Beratung wirkt – deutliche Reduktion der Krankenstandstage

Nun ist es erstmals gelungen, die Wirksamkeit dieser Beratungsform auch monetär nachzuweisen, indem die Zahlen der unfallbedingten Krankenstandstage in den Risikobetrieben vor und nach der Schwerpunktbetriebsberatung verglichen wurden. Die Krankenstandstage haben deutlich abgenommen: In absoluten Zahlen ist der Nettoeffekt der Schwerpunktbetriebsberatung eine österreichweite Reduktion um 110.911 Krankenstandstage in drei Jahren.

Kurzfristige und langfristige Effekte

Die monetäre Bewertung erfolgte über die AUVA-Unfallkostendatenbank mit Basis 2015. Auf Seiten der AUVA fallen je nach Unfallschwere hauptsächlich Kosten für die Unfallheilbehandlung, Rehabilitation und Renten an.

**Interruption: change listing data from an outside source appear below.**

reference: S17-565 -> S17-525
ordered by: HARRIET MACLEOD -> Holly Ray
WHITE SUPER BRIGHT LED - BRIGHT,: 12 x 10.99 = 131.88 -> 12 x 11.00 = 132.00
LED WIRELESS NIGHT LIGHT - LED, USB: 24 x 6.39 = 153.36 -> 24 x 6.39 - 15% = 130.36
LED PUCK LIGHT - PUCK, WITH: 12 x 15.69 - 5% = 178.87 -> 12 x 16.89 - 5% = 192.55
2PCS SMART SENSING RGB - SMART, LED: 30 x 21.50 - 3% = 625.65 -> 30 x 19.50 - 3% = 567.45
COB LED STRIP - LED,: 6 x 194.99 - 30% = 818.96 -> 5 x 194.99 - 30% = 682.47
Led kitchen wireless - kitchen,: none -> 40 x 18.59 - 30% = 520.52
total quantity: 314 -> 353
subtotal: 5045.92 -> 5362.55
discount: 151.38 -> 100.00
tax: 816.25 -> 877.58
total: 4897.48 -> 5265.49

Die Berechnung unterscheidet zwischen kurzfristigen Effekten im ersten Jahr und langfristigen Effekten bis zum Ende der Lebenserwartung des Verunfallten: Bei der Betrachtung des kurzfristigen Effekts im ersten Jahr ergeben sich für die AUVA Einsparungen in der Höhe von mehr als 10,5 Millionen Euro, die langfristigen Effekte schlagen mit knapp 59,2 Millionen Euro zu Buche. Bei der lebenslangen Kostenbetrachtung werden alle zukünftigen Rentenansprüche bis zum Ende der statistischen Lebenserwartung des jeweiligen Verunfallten aufsummiert und abgezinst. Diese Rentenkosten machen den Hauptunterschied zwischen den Kosten im ersten Jahr und den lebenslangen Kosten aus. Immerhin gibt die AUVA derzeit knapp mehr als 500 Millionen Euro jährlich an Rentenleistungen als Ausgleich für verminderte Erwerbsfähigkeit aus. Und diese Rentenleistungen sind rein vom Grad der Minderung der Erwerbsfähigkeit und dem Einkommen der Verunfallten vor dem Unfall abhängig, also nicht – wie meist bei Privatversicherungen – grundsätzlich der Höhe nach gedeckelt.

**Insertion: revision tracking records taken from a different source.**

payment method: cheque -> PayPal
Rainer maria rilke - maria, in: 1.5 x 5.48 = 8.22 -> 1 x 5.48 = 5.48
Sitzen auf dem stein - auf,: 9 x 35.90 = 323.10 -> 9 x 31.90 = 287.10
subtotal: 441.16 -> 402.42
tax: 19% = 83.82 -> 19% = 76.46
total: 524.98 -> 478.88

Betriebe ersparen sich knapp 21,5 Millionen Euro

Betrachtet man die kurzfristigen Effekte für die Betriebe, so wird hier für eine Dreijahres-Periode eine Einsparung von knapp 21,5 Millionen Euro ausgewiesen. Auf der Ebene der Betriebe haben die Lohnkosten des Verunfallten (Entgeltfortzahlung) den größten Anteil. Hinzu kommen Kosten für den Ersatz der Arbeitskraft sowie ein eventuell auftretender Produktivitätsverlust. Zusätzlich können sich Kosten für Produktionsstillstand, Aufräumarbeiten sowie Verwaltungskosten zu Buche schlagen. Auf die Errechnung langfristiger Effekte kann derzeit verzichtet werden, weil durch die gesetzliche Unfallversicherung mit der „Haftungsablöse“ auf Unternehmen keine langfristig negativen monetären Auswirkungen zukommen.